**Exercise prompt**
Among the records below, which lines contain the string "Create"? Report them.

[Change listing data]

BEGIN

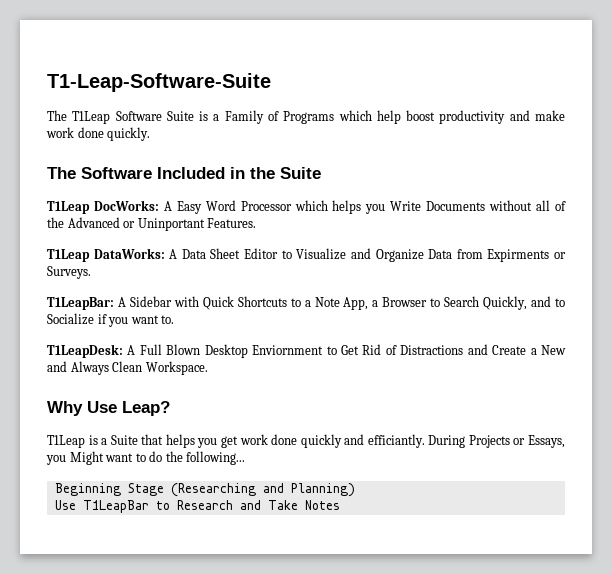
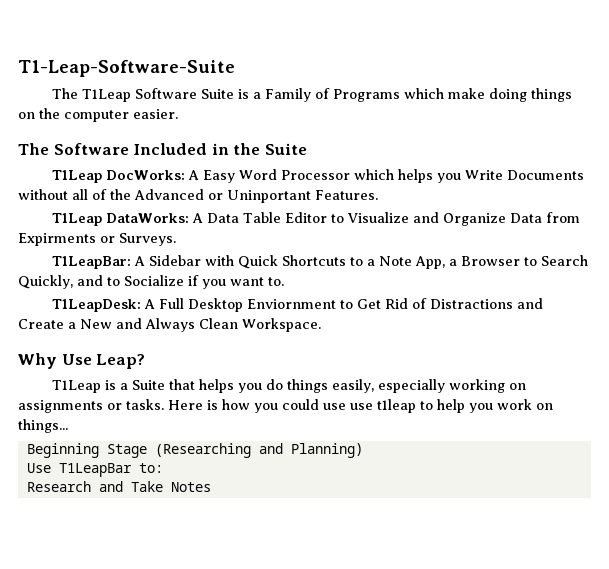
- The T1Leap Software Suite is a Family of Programs which help boost productivity and make work done quickly.
+ The T1Leap Software Suite is a Family of Programs which make doing things on the computer easier.
- T1Leap DataWorks: A Data Sheet Editor to Visualize and Organize Data from Expirments or Surveys.
+ T1Leap DataWorks: A Data Table Editor to Visualize and Organize Data from Expirments or Surveys.
- T1LeapDesk: A Full Blown Desktop Enviornment to Get Rid of Distractions and Create a New and Always Clean Workspace.
+ T1LeapDesk: A Full Desktop Enviornment to Get Rid of Distractions and Create a New and Always Clean Workspace.
- T1Leap is a Suite that helps you get work done quickly and efficiantly. During Projects or Essays, you Might want to do the following...
+ T1Leap is a Suite that helps you do things easily, especially working on assignments or tasks. Here is how you could use use t1leap to help you work on things...
- Use T1LeapBar to Research and Take Notes
+ Use T1LeapBar to:
+ Research and Take Notes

END

**Answer for this exercise**
- T1LeapDesk: A Full Blown Desktop Enviornment to Get Rid of Distractions and Create a New and Always Clean Workspace.
+ T1LeapDesk: A Full Desktop Enviornment to Get Rid of Distractions and Create a New and Always Clean Workspace.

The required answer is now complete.